■ **What is expected**: Identify all lines of the data containing the string "letter" and copy them.

■ **Material provided**:

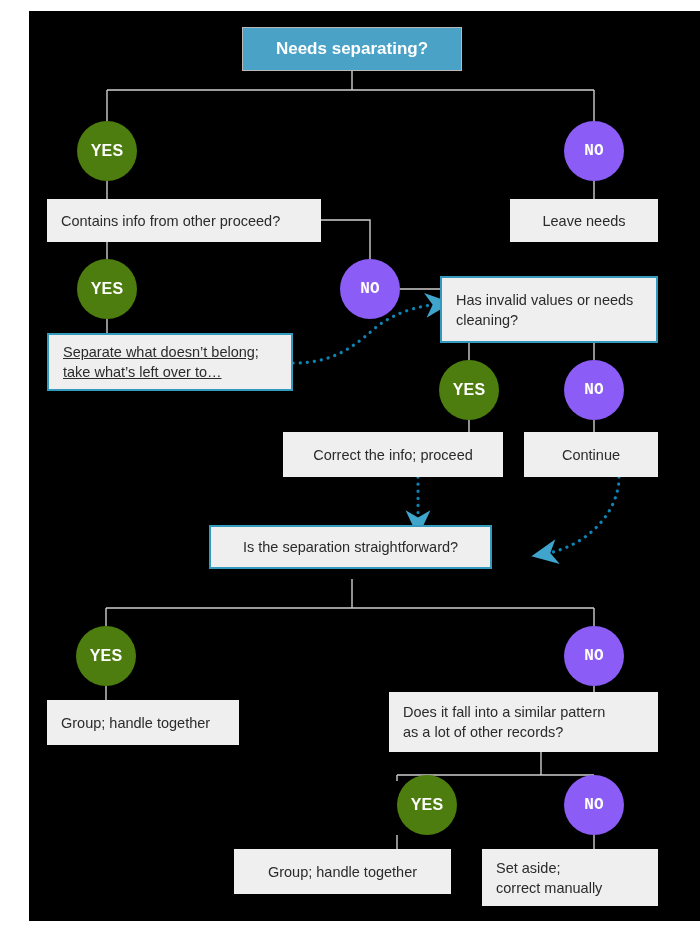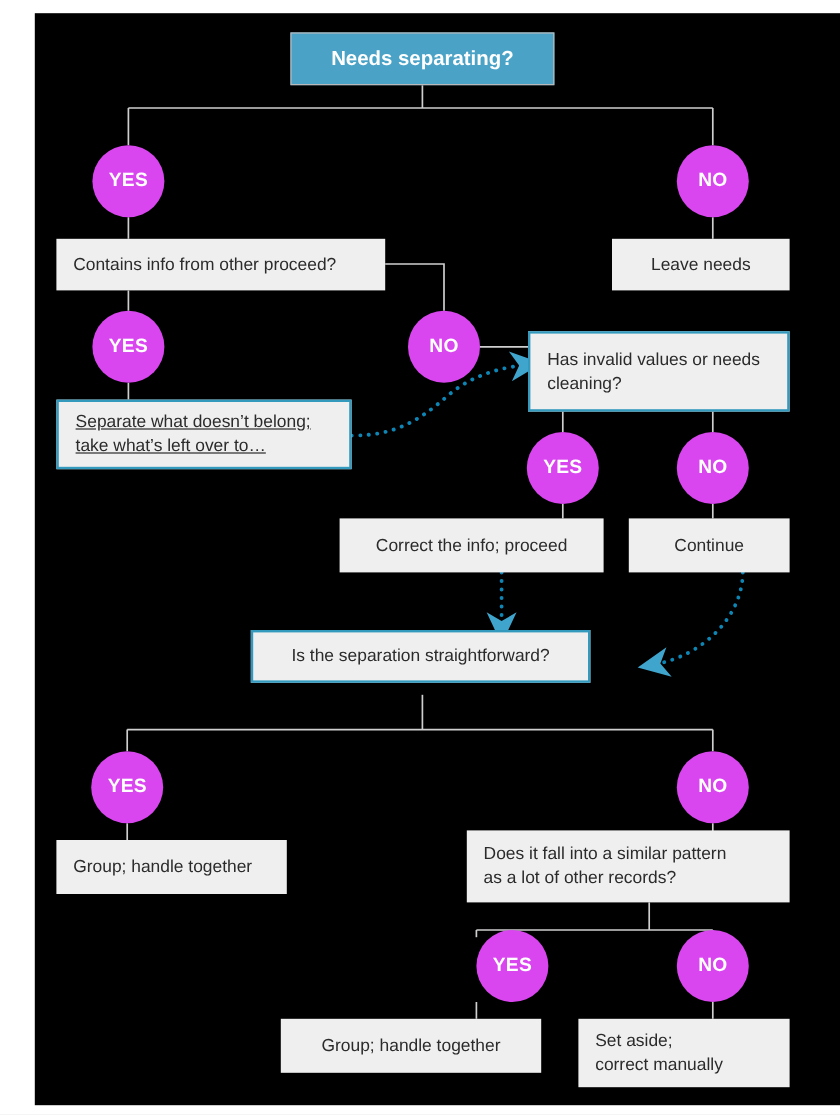--- a/index.html
+++ b/index.html
@@ -76,22 +76,22 @@
     border-radius: 50%;
     display: flex;
     align-items: center;
     justify-content: center;
     color: #ffffff;
     font-weight: bold;
     font-size: 16px;
     letter-spacing: 0.2px;
     box-sizing: border-box;
   }
-  .pill.yes { background: #d946ef; }
-  .pill.no  { background: #d946ef; }
+  .pill.yes { background: #4d7c0f; }
+  .pill.no  { background: #8b5cf6; font-family: Liberation Mono, monospace; }
 </style>
 </head>
 <body>
 
 <div id="canvas">
   <div id="stage">
 
     <svg class="lines" viewBox="0 0 671 910" xmlns="http://www.w3.org/2000/svg">
       <defs>
         <marker id="arrowblue" markerWidth="9" markerHeight="9" refX="4.6" refY="4.5" orient="auto">

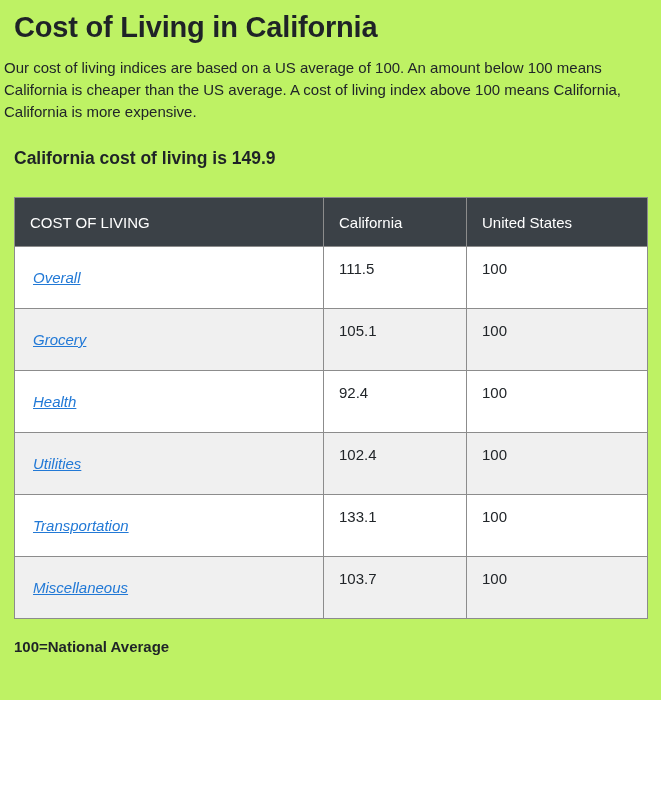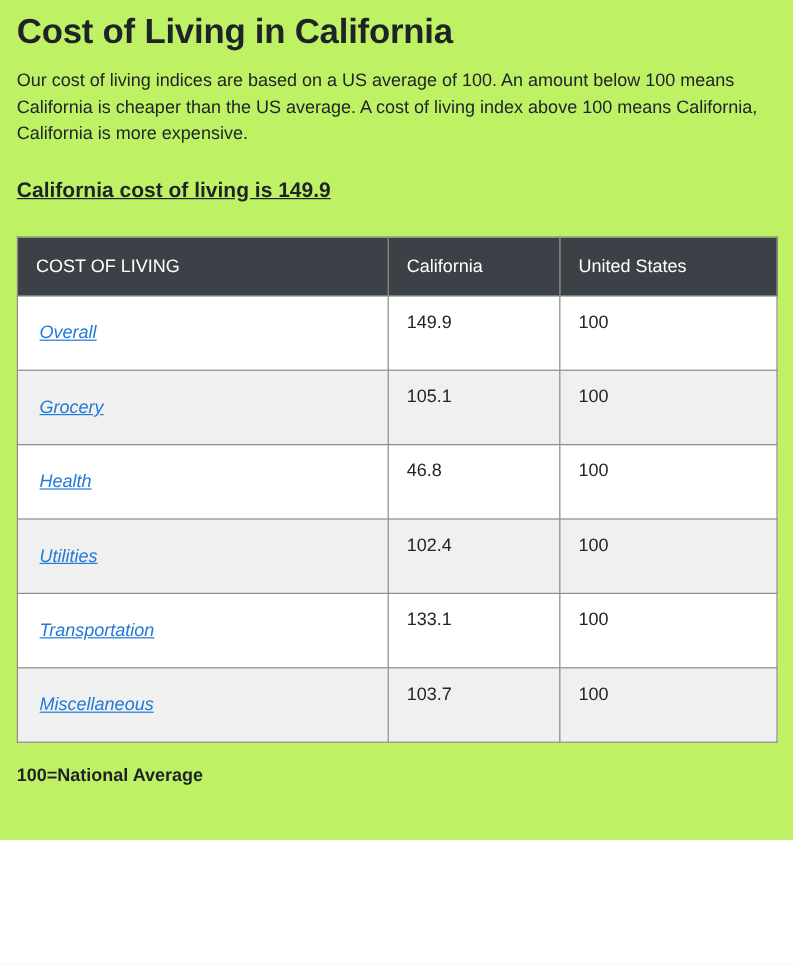--- a/index.html
+++ b/index.html
@@ -17,33 +17,32 @@
   }
   h1.page-title {
     margin: 9px 0 0 14px;
     font-size: 29px;
     line-height: 36px;
     font-weight: 600;
     letter-spacing: -0.2px;
     color: #1f2327;
   }
   p.intro {
-    margin: 12px 14px 0 14px;
+    margin: 12px 14px 0 4px;
     width: 636px;
     font-size: 15px;
     line-height: 22px;
     color: #212529;
   }
   h2.subtitle {
     margin: 25px 0 0 14px;
     font-size: 17.5px;
     line-height: 21px;
     font-weight: 700;
     color: #1f2327;
-    text-decoration: underline;
   }
   table.col-table {
     border-collapse: collapse;
     table-layout: fixed;
     margin: 28px 0 16px 14px;
     width: 633px;
     padding-left: 39px;
   }
   table.col-table th,
   table.col-table td {
@@ -114,31 +113,31 @@
     <thead>
       <tr>
         <th style="background: rgb(59, 65, 71);">COST OF LIVING</th>
         <th style="background: rgb(59, 65, 71);">California</th>
         <th style="background: rgb(59, 65, 71);">United States</th>
       </tr>
     </thead>
     <tbody id="table-body">
         <tr>
           <td class="label-cell"><a href="#" style="color: rgb(34, 121, 214);">Overall</a></td>
-          <td class="value-cell">149.9</td>
+          <td class="value-cell">111.5</td>
           <td class="value-cell">100</td>
         </tr>
         <tr class="alt">
           <td class="label-cell"><a href="#" style="color: rgb(34, 121, 214);">Grocery</a></td>
           <td class="value-cell">105.1</td>
           <td class="value-cell">100</td>
         </tr>
         <tr>
           <td class="label-cell"><a href="#" style="color: rgb(34, 121, 214);">Health</a></td>
-          <td class="value-cell">46.8</td>
+          <td class="value-cell">92.4</td>
           <td class="value-cell">100</td>
         </tr>
         <tr class="alt">
           <td class="label-cell"><a href="#" style="color: rgb(34, 121, 214);">Utilities</a></td>
           <td class="value-cell">102.4</td>
           <td class="value-cell">100</td>
         </tr>
         <tr>
           <td class="label-cell"><a href="#" style="color: rgb(34, 121, 214);">Transportation</a></td>
           <td class="value-cell">133.1</td>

■ **Task solution**:
     letter-spacing: 0.2px;
     letter-spacing: -0.2px;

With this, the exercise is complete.